**GOAL OF THE EXERCISE:**
When you reach the line containing "[327,301,353,315] (30) ->" in the data below, reproduce it and every line that follows, exactly and without additions.

**INFORMATION SUPPLIED:**
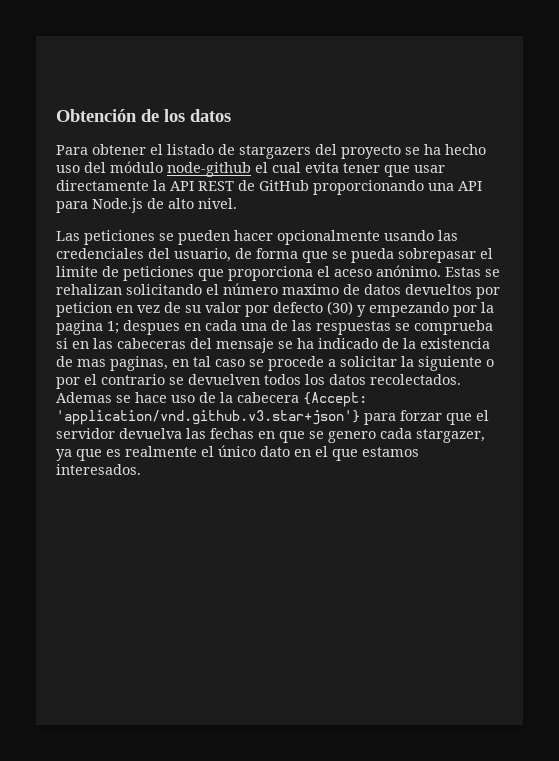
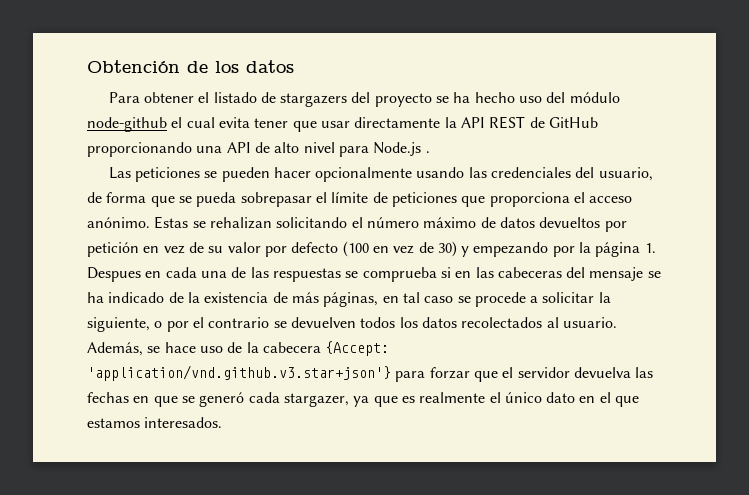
[56,198,237,213] para Node.js de alto nivel. -> [254,142,430,157] de alto nivel para Node.js .
[56,266,98,277] limite -> [331,192,369,203] límite
[334,269,372,277] aceso -> [589,196,633,203] acceso
[282,284,339,295] maximo -> [423,217,477,228] máximo
[56,302,112,317] peticion -> [87,242,139,257] petición
[327,301,353,315] (30) -> [342,241,457,257] (100 en vez de 30)
[56,320,180,335] pagina 1; despues -> [595,242,656,257] [87,267,141,282] página 1. Despues
[77,356,168,371] mas paginas, -> [291,292,379,307] más páginas,
[418,356,482,371] siguiente -> [87,317,150,332] siguiente,
[370,374,461,385] [56,392,112,403] recolectados. Ademas -> [461,317,617,328] [87,342,143,356] recolectados al usuario. Además,
[328,431,376,443] genero -> [199,392,245,407] generó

**ANSWER:**
[327,301,353,315] (30) -> [342,241,457,257] (100 en vez de 30)
[56,320,180,335] pagina 1; despues -> [595,242,656,257] [87,267,141,282] página 1. Despues
[77,356,168,371] mas paginas, -> [291,292,379,307] más páginas,
[418,356,482,371] siguiente -> [87,317,150,332] siguiente,
[370,374,461,385] [56,392,112,403] recolectados. Ademas -> [461,317,617,328] [87,342,143,356] recolectados al usuario. Además,
[328,431,376,443] genero -> [199,392,245,407] generó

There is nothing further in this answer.